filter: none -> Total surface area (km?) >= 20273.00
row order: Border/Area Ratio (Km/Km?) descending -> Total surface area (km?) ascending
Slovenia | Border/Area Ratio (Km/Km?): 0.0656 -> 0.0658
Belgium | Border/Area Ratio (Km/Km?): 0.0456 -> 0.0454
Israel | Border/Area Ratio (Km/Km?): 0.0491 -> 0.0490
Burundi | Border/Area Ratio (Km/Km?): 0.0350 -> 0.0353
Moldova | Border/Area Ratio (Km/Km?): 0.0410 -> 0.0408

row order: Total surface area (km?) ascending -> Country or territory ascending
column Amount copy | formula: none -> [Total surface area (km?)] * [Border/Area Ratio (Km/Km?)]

- [Exercise aim]: Every entry needs to be copied again, word for word.

- [Response box]:
filter: none -> Total surface area (km?) >= 20273.00
row order: Border/Area Ratio (Km/Km?) descending -> Total surface area (km?) ascending
Slovenia | Border/Area Ratio (Km/Km?): 0.0656 -> 0.0658
Belgium | Border/Area Ratio (Km/Km?): 0.0456 -> 0.0454
Israel | Border/Area Ratio (Km/Km?): 0.0491 -> 0.0490
Burundi | Border/Area Ratio (Km/Km?): 0.0350 -> 0.0353
Moldova | Border/Area Ratio (Km/Km?): 0.0410 -> 0.0408

row order: Total surface area (km?) ascending -> Country or territory ascending
column Amount copy | formula: none -> [Total surface area (km?)] * [Border/Area Ratio (Km/Km?)]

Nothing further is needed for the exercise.